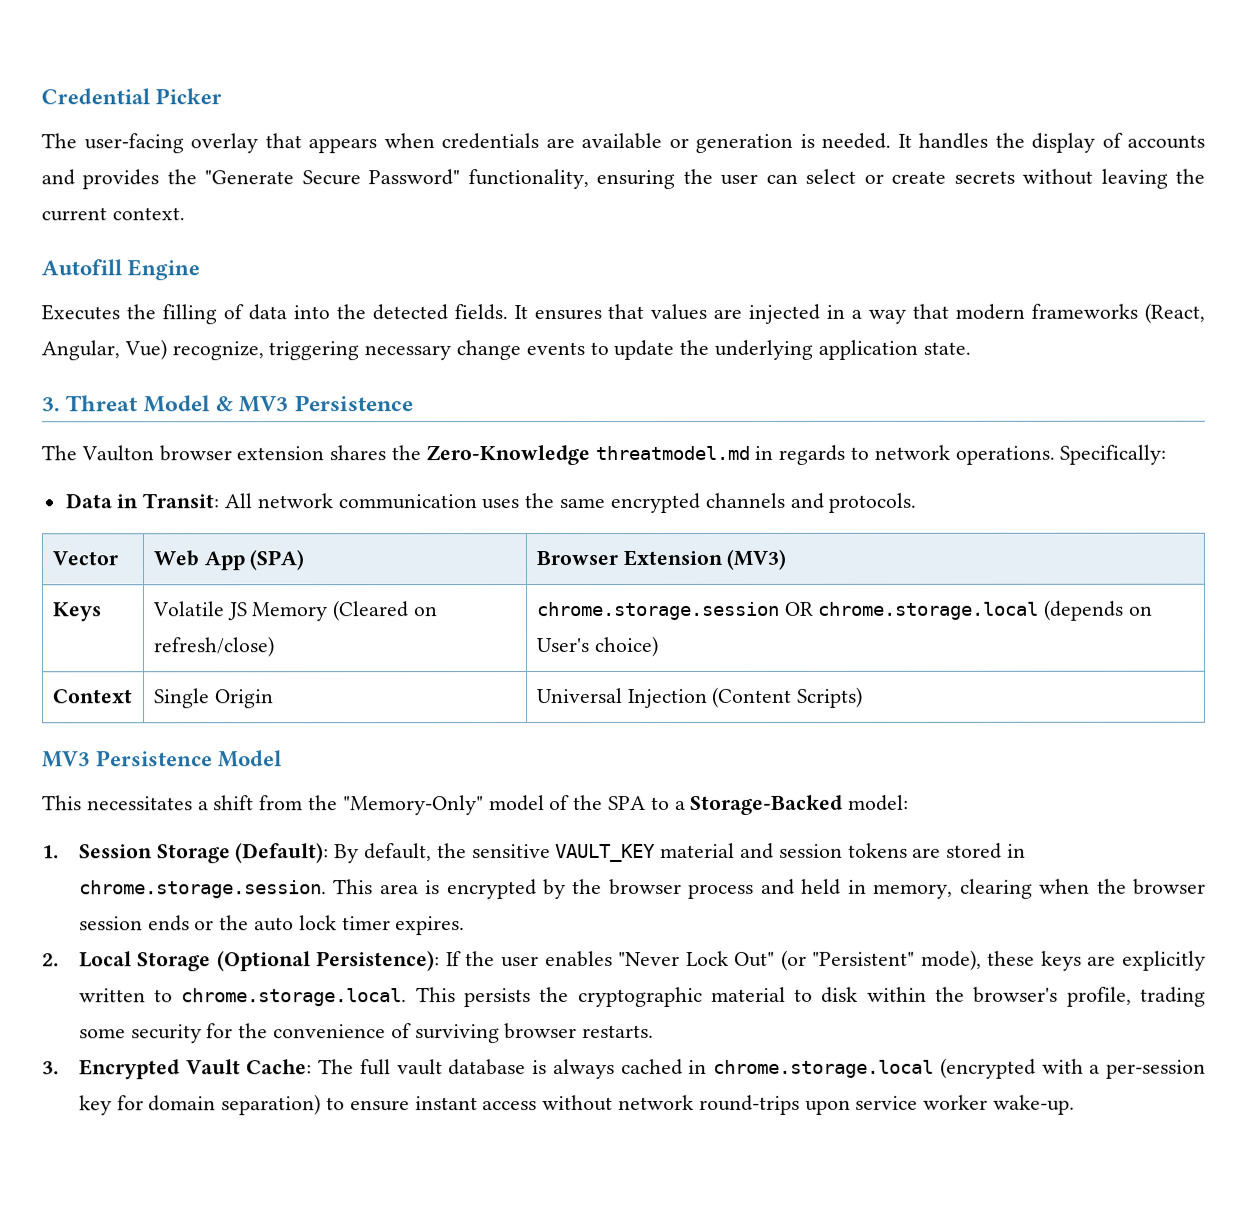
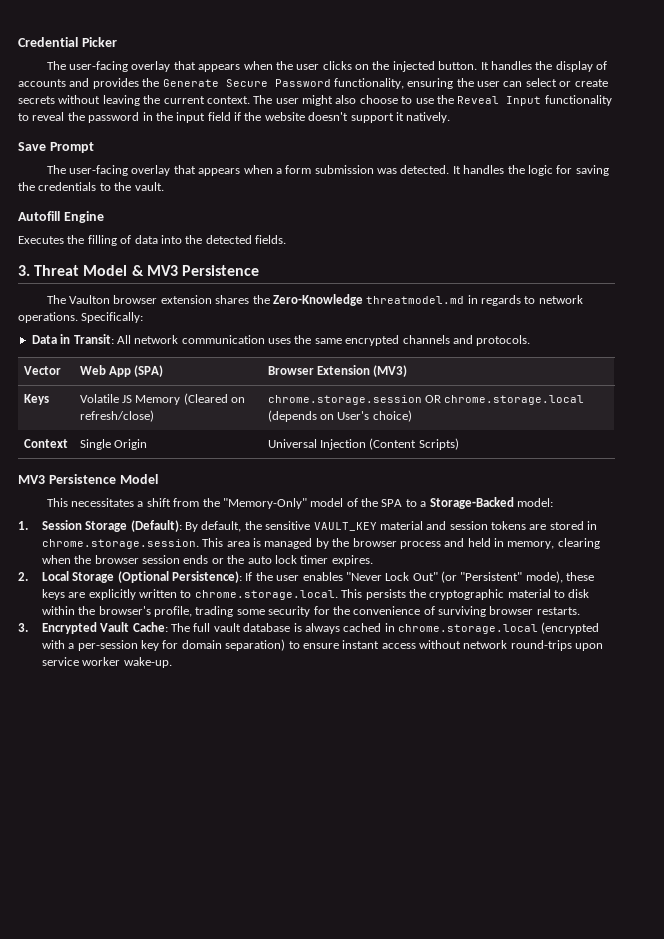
- The user-facing overlay that appears when credentials are available or generation is needed.
+ The user-facing overlay that appears when the user clicks on the injected button.
- It handles the display of accounts and provides the "Generate Secure Password" functionality, ensuring the user can select or create secrets without leaving the current context.
+ It handles the display of accounts and provides the Generate Secure Password functionality, ensuring the user can select or create secrets without leaving the current context. The user might also choose to use the Reveal Input functionality to reveal the password in the input field if the website doesn't support it natively.
+ Save Prompt
+ The user-facing overlay that appears when a form submission was detected. It handles the logic for saving the credentials to the vault.
- It ensures that values are injected in a way that modern frameworks (React, Angular, Vue) recognize, triggering necessary change events to update the underlying application state.
- 1. Session Storage (Default): By default, the sensitive VAULT_KEY material and session tokens are stored in chrome.storage.session. This area is encrypted by the browser process and held in memory, clearing when the browser session ends or the auto lock timer expires.
+ 1. Session Storage (Default): By default, the sensitive VAULT_KEY material and session tokens are stored in chrome.storage.session. This area is managed by the browser process and held in memory, clearing when the browser session ends or the auto lock timer expires.

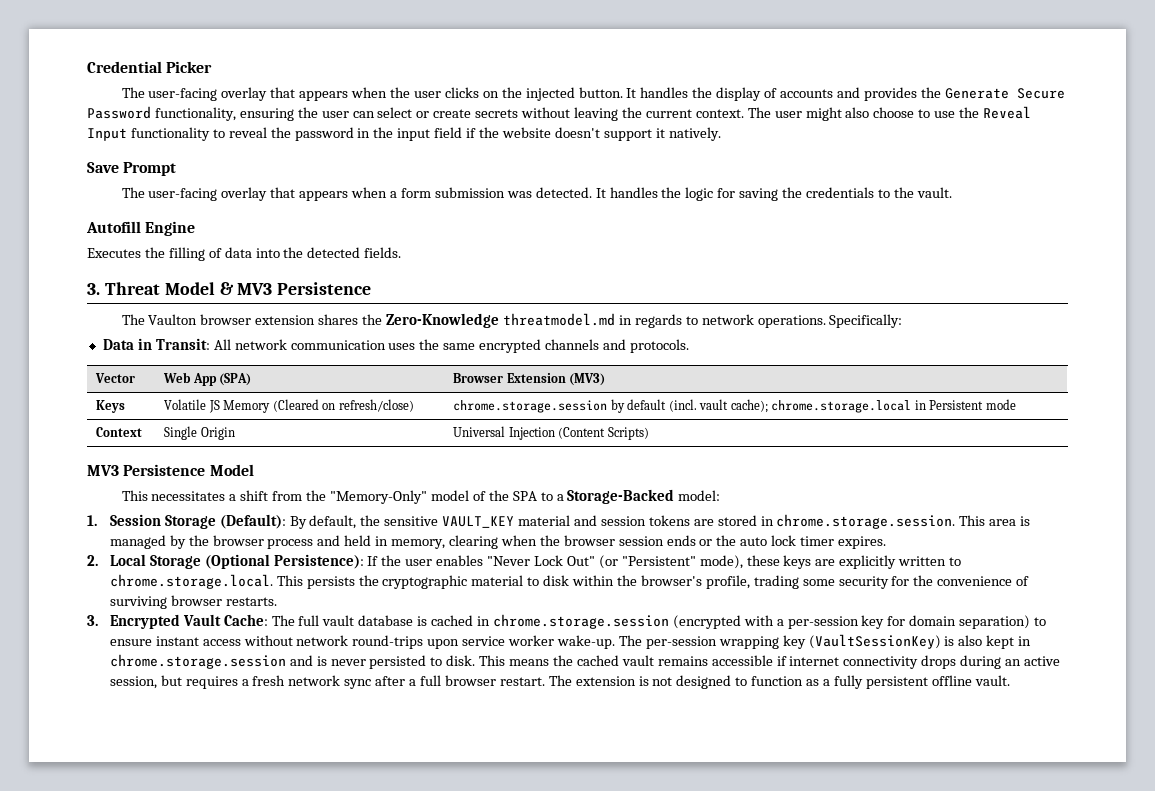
- Keys | Volatile JS Memory (Cleared on refresh/close) | chrome.storage.session OR chrome.storage.local (depends on User's choice)
+ Keys | Volatile JS Memory (Cleared on refresh/close) | chrome.storage.session by default (incl. vault cache); chrome.storage.local in Persistent mode
- 3. Encrypted Vault Cache: The full vault database is always cached in chrome.storage.local (encrypted with a per-session key for domain separation) to ensure instant access without network round-trips upon service worker wake-up.
+ 3. Encrypted Vault Cache: The full vault database is cached in chrome.storage.session (encrypted with a per-session key for domain separation) to ensure instant access without network round-trips upon service worker wake-up.
+ The per-session wrapping key (VaultSessionKey) is also kept in chrome.storage.session and is never persisted to disk. This means the cached vault remains accessible if internet connectivity drops during an active session, but requires a fresh network sync after a full browser restart. The extension is not designed to function as a fully persistent offline vault.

————————

Give back the full listing word for word, with the pictures left out.

- WORKED SOLUTION:
- The user-facing overlay that appears when credentials are available or generation is needed.
+ The user-facing overlay that appears when the user clicks on the injected button.
- It handles the display of accounts and provides the "Generate Secure Password" functionality, ensuring the user can select or create secrets without leaving the current context.
+ It handles the display of accounts and provides the Generate Secure Password functionality, ensuring the user can select or create secrets without leaving the current context. The user might also choose to use the Reveal Input functionality to reveal the password in the input field if the website doesn't support it natively.
+ Save Prompt
+ The user-facing overlay that appears when a form submission was detected. It handles the logic for saving the credentials to the vault.
- It ensures that values are injected in a way that modern frameworks (React, Angular, Vue) recognize, triggering necessary change events to update the underlying application state.
- 1. Session Storage (Default): By default, the sensitive VAULT_KEY material and session tokens are stored in chrome.storage.session. This area is encrypted by the browser process and held in memory, clearing when the browser session ends or the auto lock timer expires.
+ 1. Session Storage (Default): By default, the sensitive VAULT_KEY material and session tokens are stored in chrome.storage.session. This area is managed by the browser process and held in memory, clearing when the browser session ends or the auto lock timer expires.

- Keys | Volatile JS Memory (Cleared on refresh/close) | chrome.storage.session OR chrome.storage.local (depends on User's choice)
+ Keys | Volatile JS Memory (Cleared on refresh/close) | chrome.storage.session by default (incl. vault cache); chrome.storage.local in Persistent mode
- 3. Encrypted Vault Cache: The full vault database is always cached in chrome.storage.local (encrypted with a per-session key for domain separation) to ensure instant access without network round-trips upon service worker wake-up.
+ 3. Encrypted Vault Cache: The full vault database is cached in chrome.storage.session (encrypted with a per-session key for domain separation) to ensure instant access without network round-trips upon service worker wake-up.
+ The per-session wrapping key (VaultSessionKey) is also kept in chrome.storage.session and is never persisted to disk. This means the cached vault remains accessible if internet connectivity drops during an active session, but requires a fresh network sync after a full browser restart. The extension is not designed to function as a fully persistent offline vault.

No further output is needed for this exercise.